Iglesias enttäuschte seine Anhänger nicht. Bestens gelaunt nach der Polit-Runde im Fernsehen vom Montag, bei der er nach Internet-Umfragen zum Sieger erklärt wurde, geriet sein Auftritt auf der Insel fast zum Heimspiel. Nirgendwo sonst ließ sich die Korruption konservativer Politiker besser anprangern als in der Arena, die mehr als das Doppelte des Geplanten gekostet hatte und mit ihrem Namen zu einem der spektakulärsten Gerichtsverfahren der Insel wurde.
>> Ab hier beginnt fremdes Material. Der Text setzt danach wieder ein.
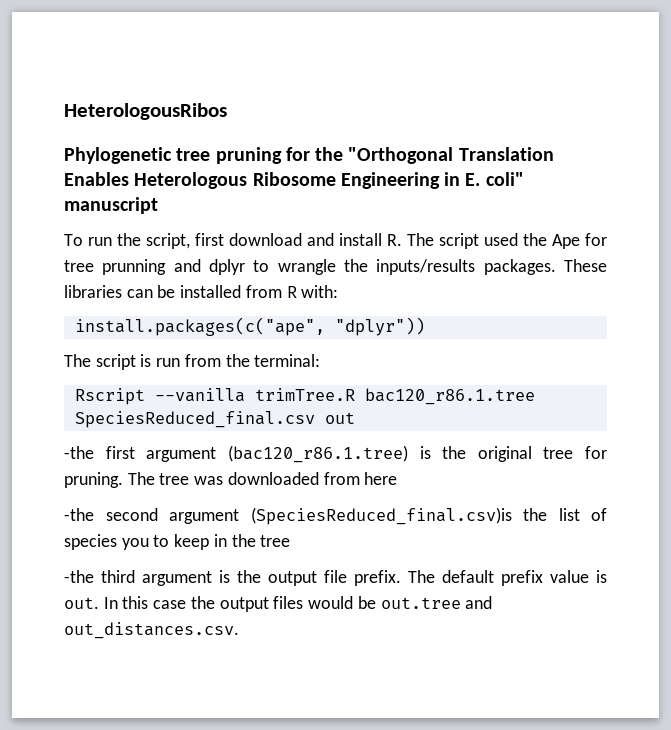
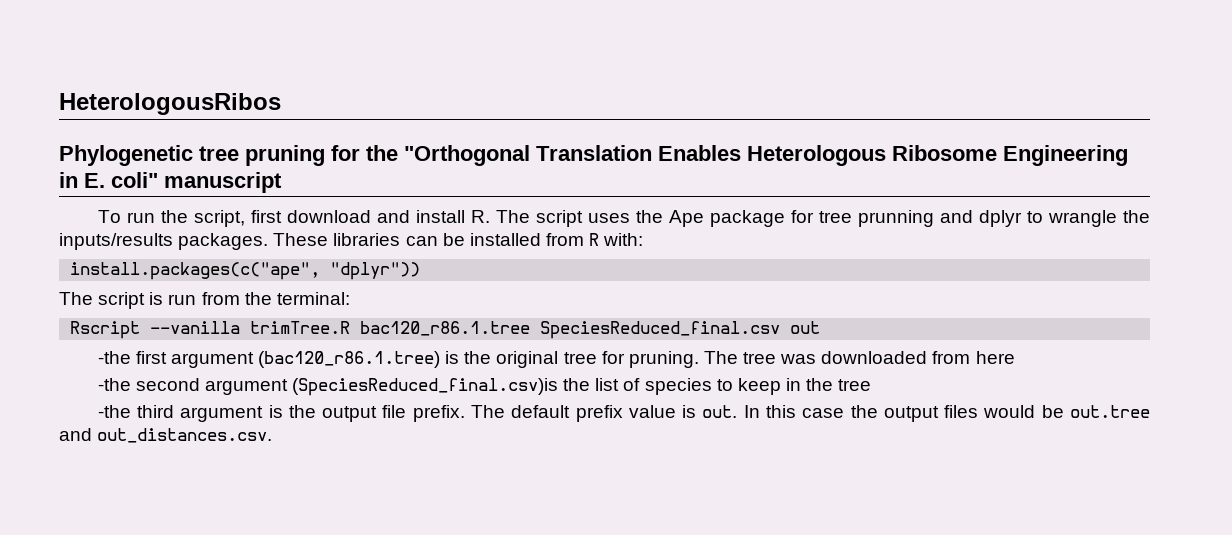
[484,233,518,246] used -> [587,213,630,223] uses
(580, 241) none -> [709,210,785,227] package
[121,538,149,550] you -> (712, 386) none

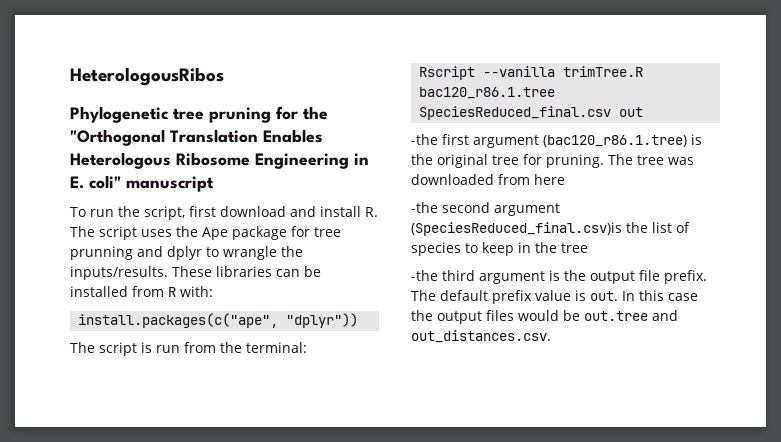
[59,233,269,250] inputs/results packages. -> [70,266,168,280] inputs/results.

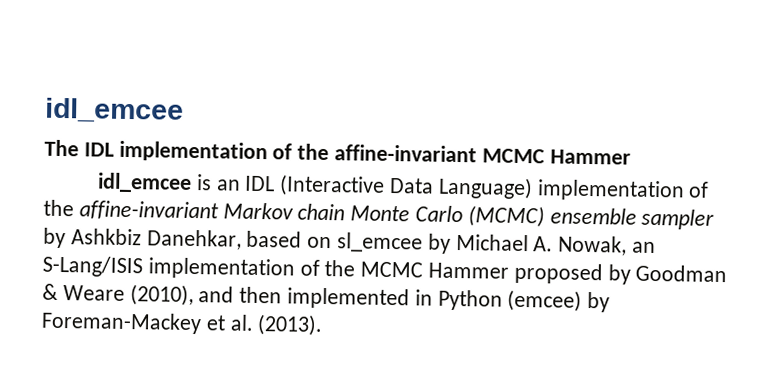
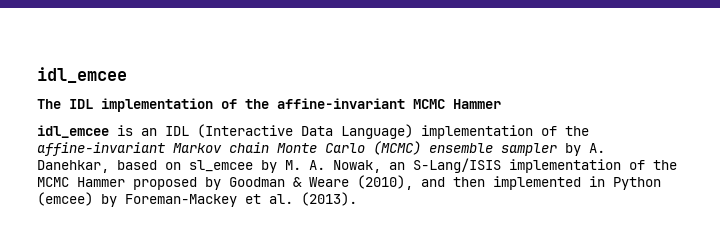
[70,228,142,246] Ashkbiz -> [589,143,605,153] A.
[455,233,529,252] Michael -> [285,160,301,170] M.

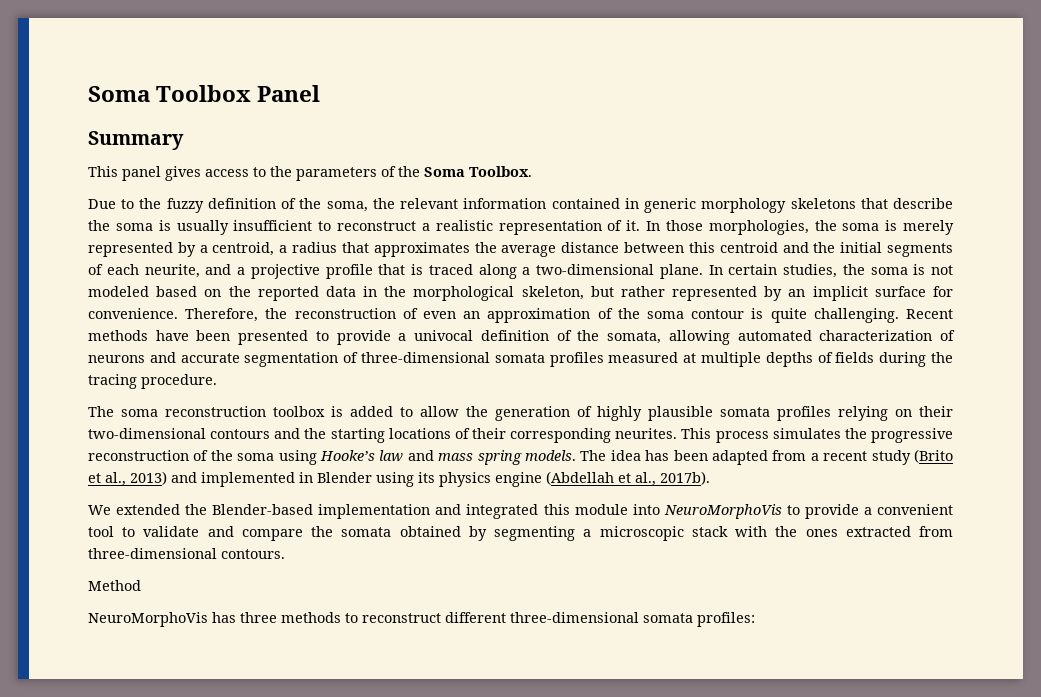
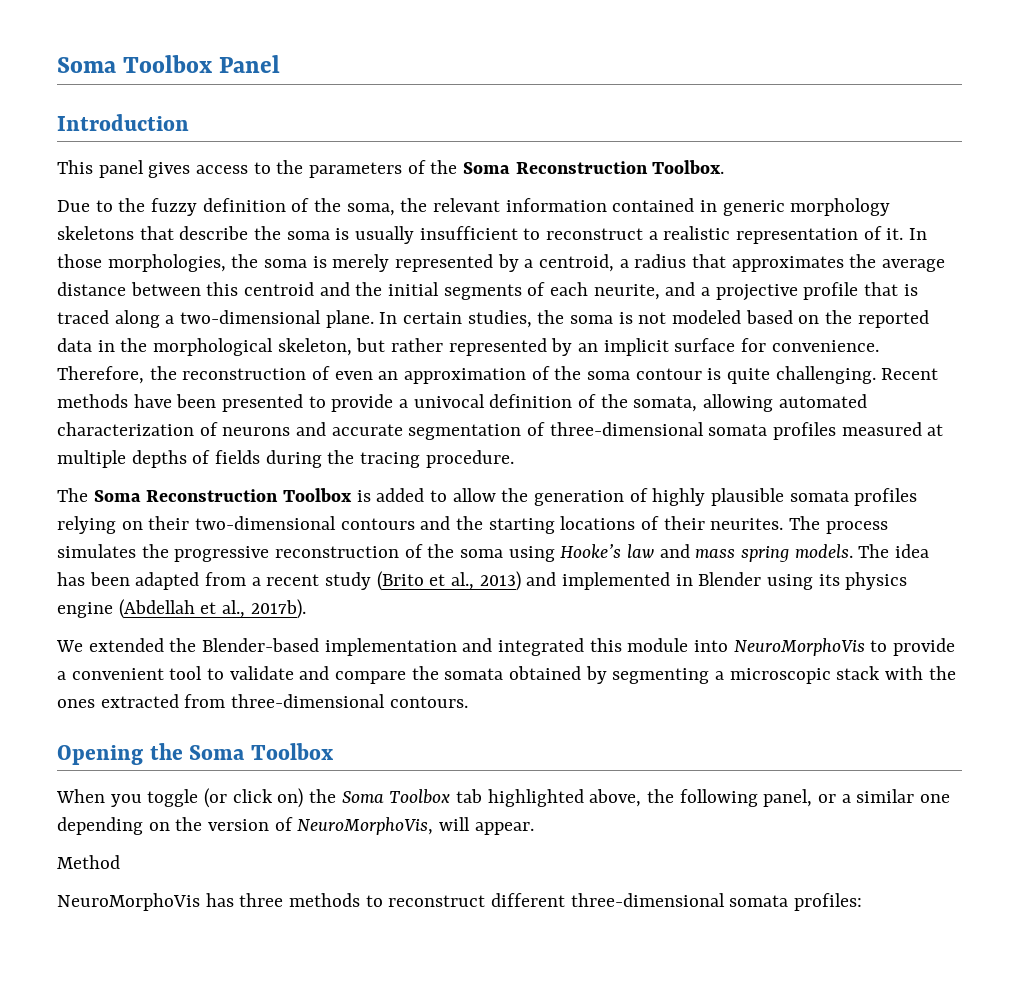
[88,131,184,150] Summary -> [57,114,189,131] Introduction
(465, 172) none -> [515,161,648,174] Reconstruction
[121,406,325,417] soma reconstruction toolbox -> [93,488,353,502] Soma Reconstruction Toolbox
[510,428,712,443] corresponding neurites. This -> [710,516,821,530] neurites. The
(285, 554) none -> [57,743,333,765] [56,788,951,808] [57,817,534,835] // Opening the Soma Toolbox // When you toggle (or click on) the Soma Toolbox tab highlighted above, the following panel, or a similar one depending on the version of NeuroMorphoVis, will appear.

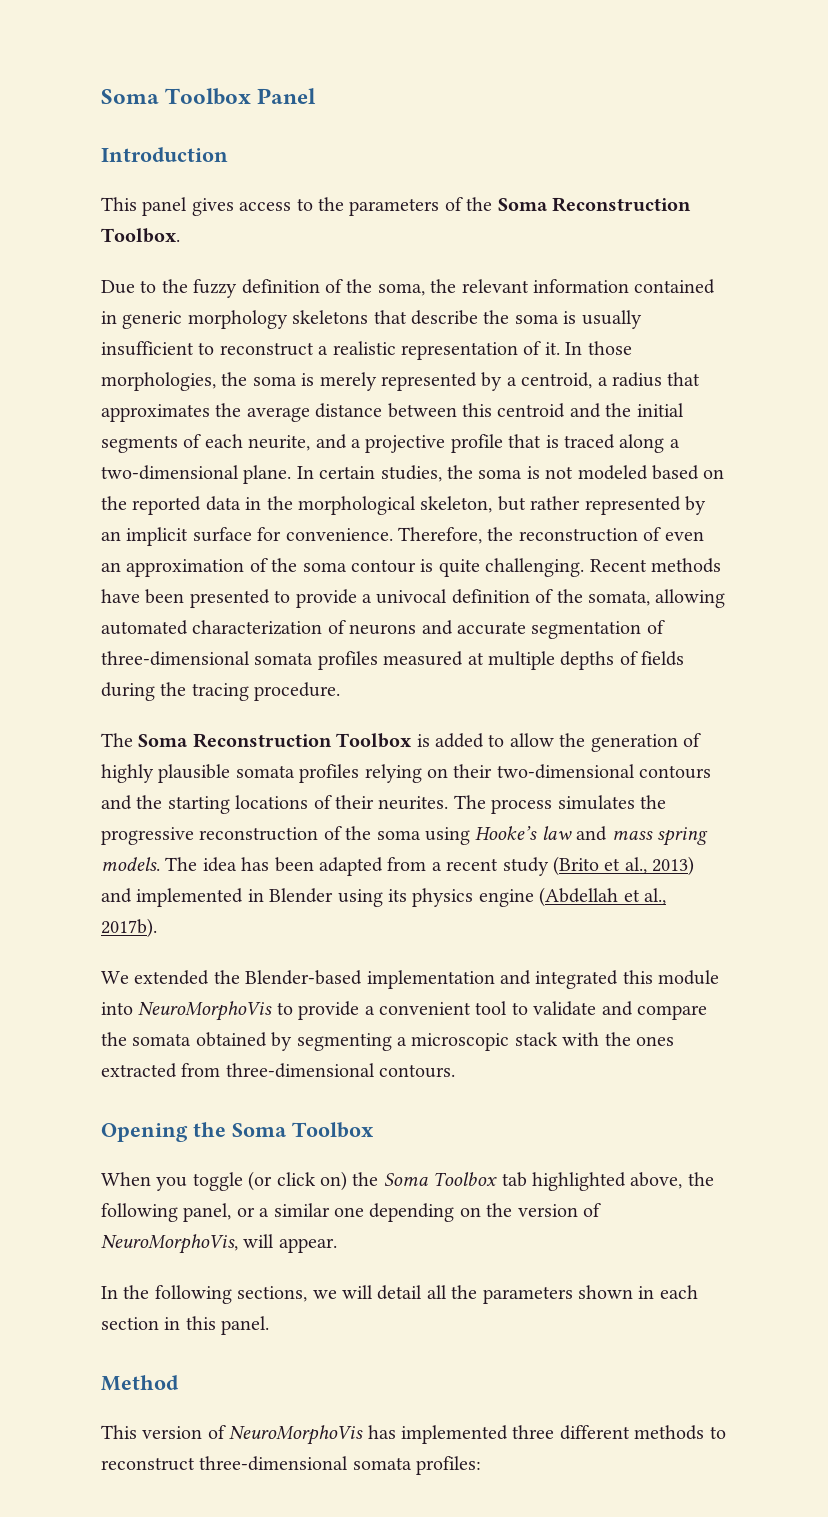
[57,855,120,869] [57,893,284,911] Method // NeuroMorphoVis has three -> [101,1285,698,1304] [101,1316,270,1335] [101,1375,179,1391] [101,1425,630,1445] In the following sections, we will detail all the parameters shown in each section in this panel. // Method // This version of NeuroMorphoVis has implemented three different
[491,893,566,907] different -> (195, 1464) none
Politisch versprach Iglesias ein Ende der Korruption durch eine mit mehr Mitteln ausgestattete Justiz, ein Verbot der Jobwechsel von Ministerämtern in die Verwaltungsräte strategischer Unternehmen, einen nationalen Plan zur Versorgung Spaniens ausschließlich aus erneuerbaren Energien, mit dem sich innerhalb eines Jahres 300.000 bis 400.000 Arbeitsplätze schaffen ließen, eine Reform der Verfassung und des regionalen Finanzausgleichs, ein Referendum in demokratischer Freiheit für Katalonien, ein weiteres Vertrauens-Referendum, dem sich jede Regierung zur Halbzeit der Legislatur stellen müsste. Sollte dabei das Votum negativ ausfallen, müssten Neuwahlen abgehalten werden.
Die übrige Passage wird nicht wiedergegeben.